> WHAT TO WORK ON
The answer must be an exact copy of the records below, with every picture left out.

Version difference data:
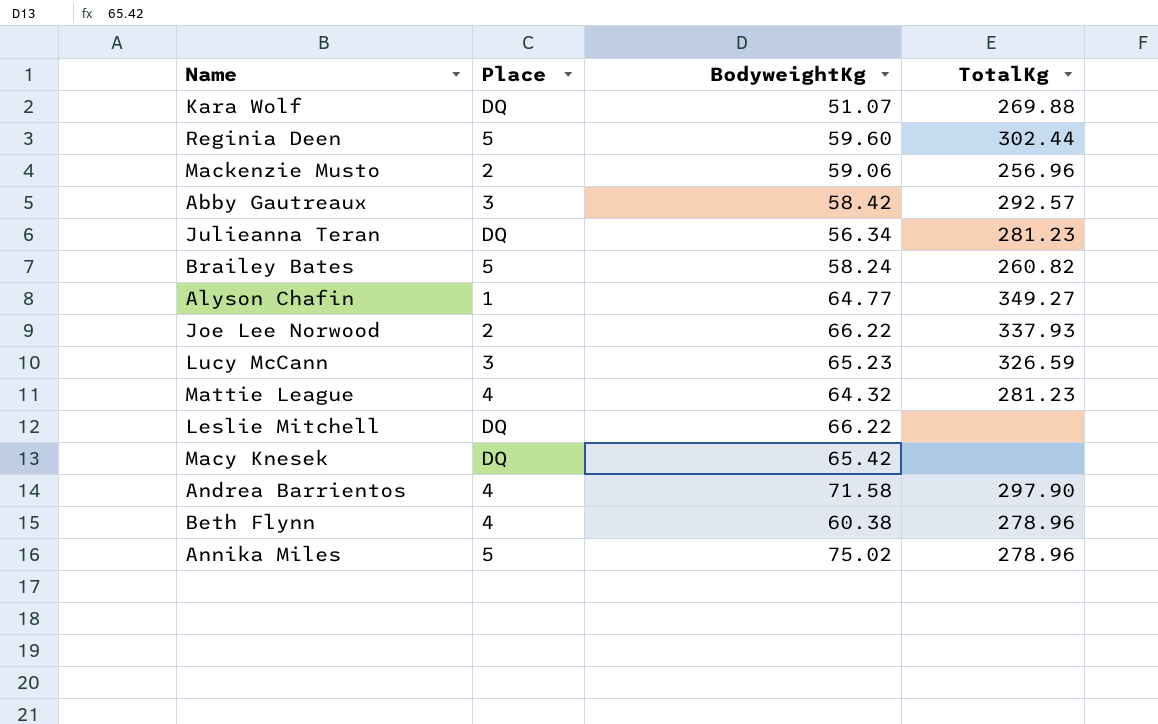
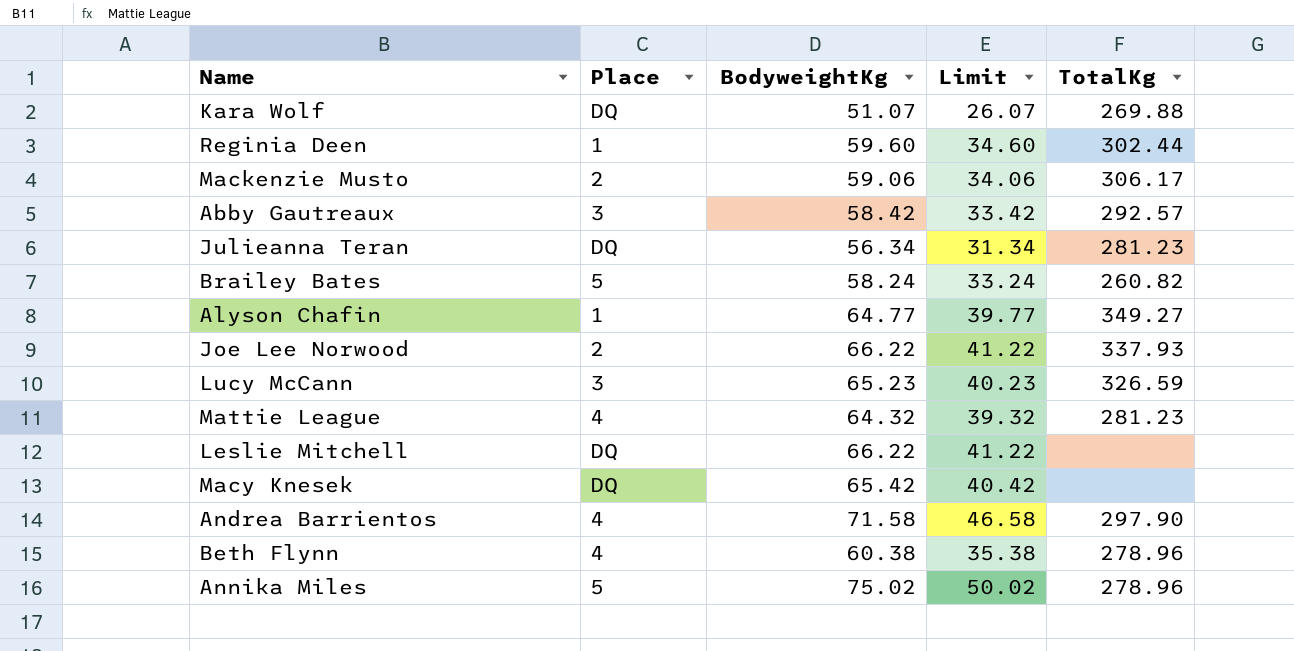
column Limit | formula: none -> [BodyweightKg] - 25
Reginia Deen | Place: 5 -> 1
Mackenzie Musto | TotalKg: 256.96 -> 306.17

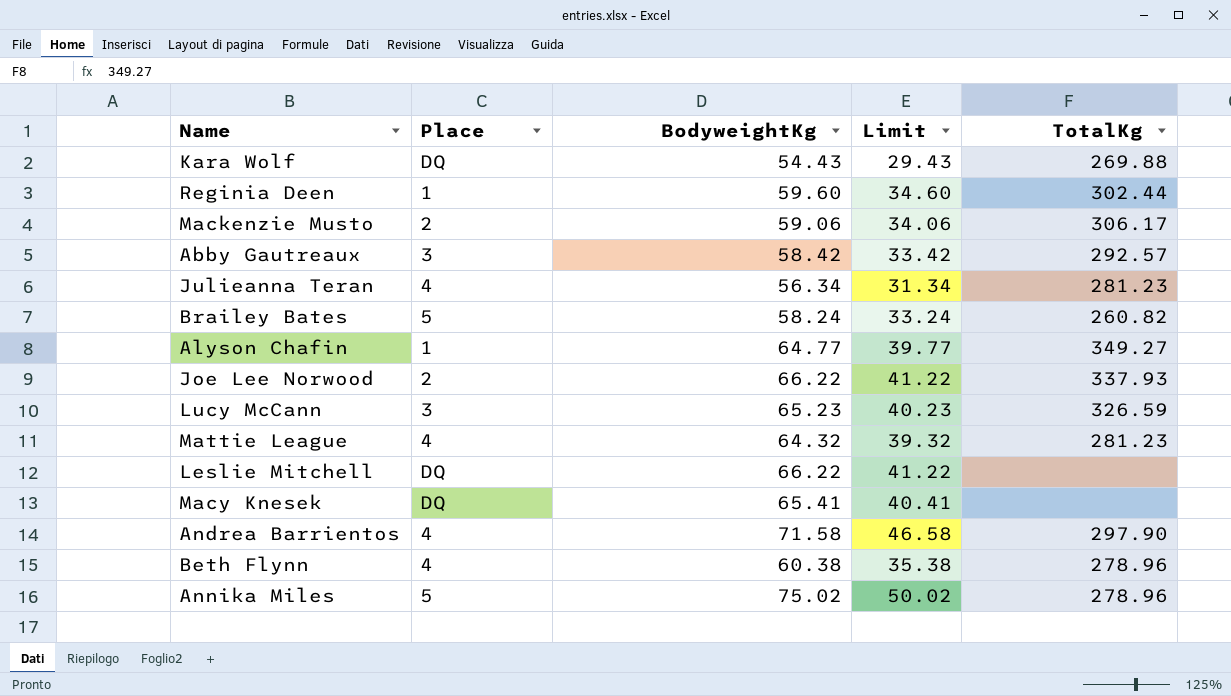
Kara Wolf | BodyweightKg: 51.07 -> 54.43
Kara Wolf | Limit: 26.07 -> 29.43
Julieanna Teran | Place: DQ -> 4
Macy Knesek | BodyweightKg: 65.42 -> 65.41
Macy Knesek | Limit: 40.42 -> 40.41

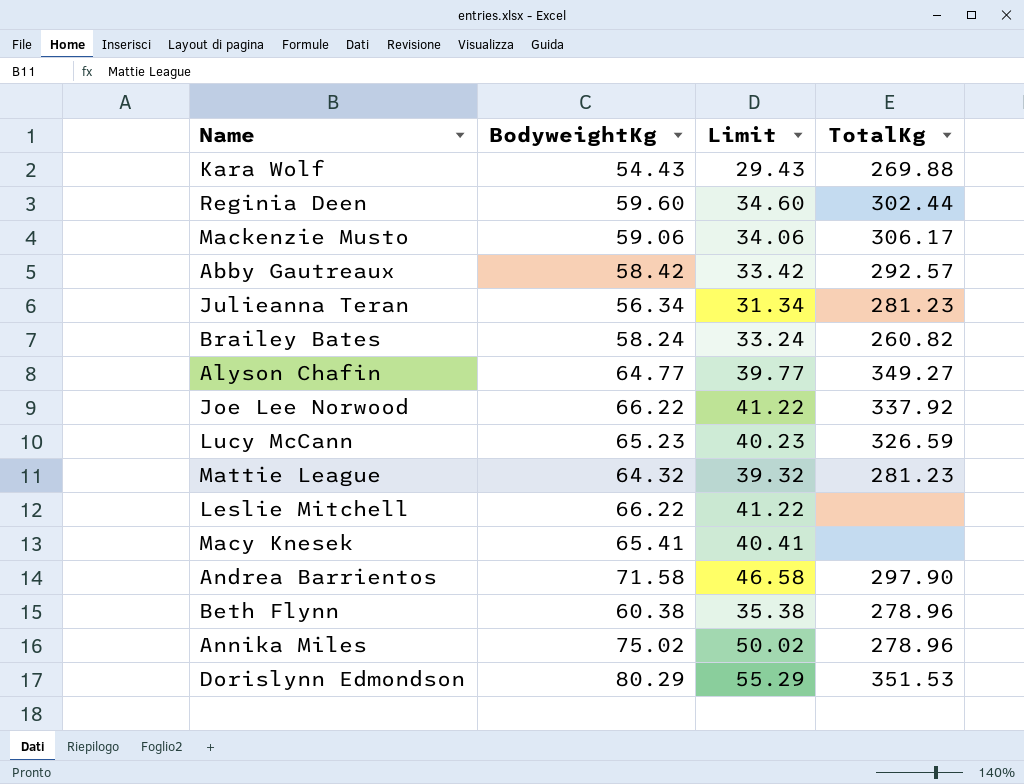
column Place | position: 2 -> none
Joe Lee Norwood | TotalKg: 337.93 -> 337.92
row Dorislynn Edmondson: none -> 80.29 | 55.29 | 351.53

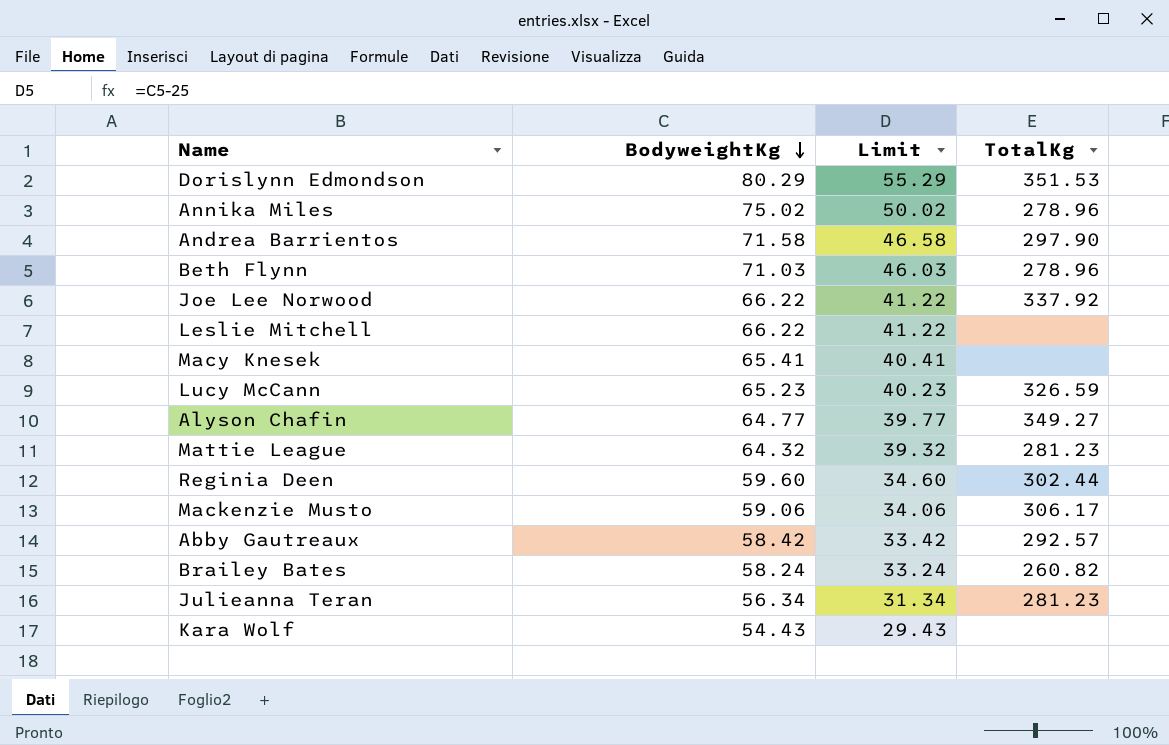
row order: none -> BodyweightKg descending
Beth Flynn | BodyweightKg: 60.38 -> 71.03
Beth Flynn | Limit: 35.38 -> 46.03
Kara Wolf | TotalKg: 269.88 -> none

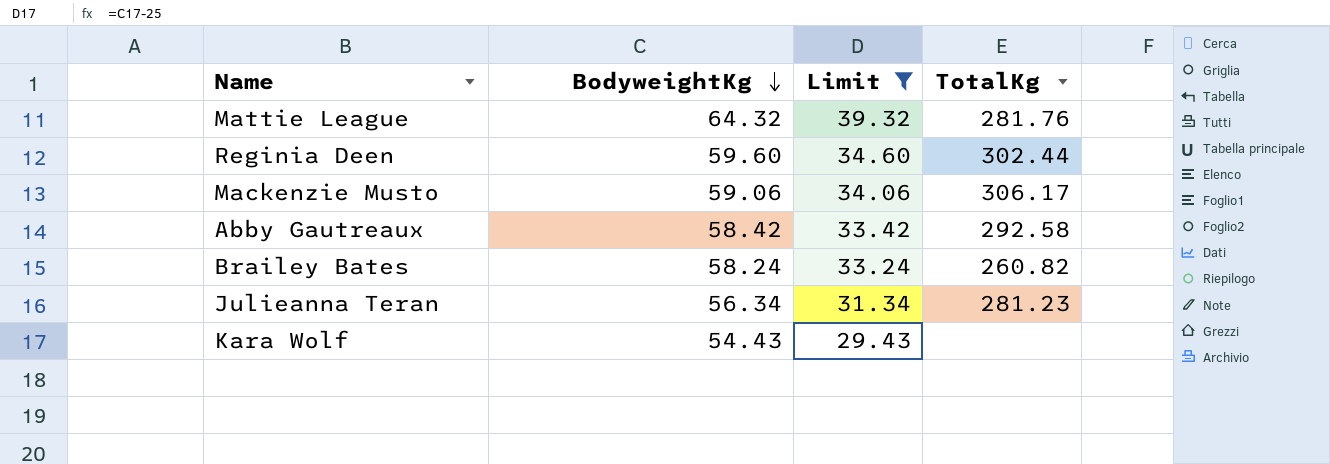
filter: none -> Limit <= 39.32
Mattie League | TotalKg: 281.23 -> 281.76
Abby Gautreaux | TotalKg: 292.57 -> 292.58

> EXERCISE RESPONSE
column Limit | formula: none -> [BodyweightKg] - 25
Reginia Deen | Place: 5 -> 1
Mackenzie Musto | TotalKg: 256.96 -> 306.17

Kara Wolf | BodyweightKg: 51.07 -> 54.43
Kara Wolf | Limit: 26.07 -> 29.43
Julieanna Teran | Place: DQ -> 4
Macy Knesek | BodyweightKg: 65.42 -> 65.41
Macy Knesek | Limit: 40.42 -> 40.41

column Place | position: 2 -> none
Joe Lee Norwood | TotalKg: 337.93 -> 337.92
row Dorislynn Edmondson: none -> 80.29 | 55.29 | 351.53

row order: none -> BodyweightKg descending
Beth Flynn | BodyweightKg: 60.38 -> 71.03
Beth Flynn | Limit: 35.38 -> 46.03
Kara Wolf | TotalKg: 269.88 -> none

filter: none -> Limit <= 39.32
Mattie League | TotalKg: 281.23 -> 281.76
Abby Gautreaux | TotalKg: 292.57 -> 292.58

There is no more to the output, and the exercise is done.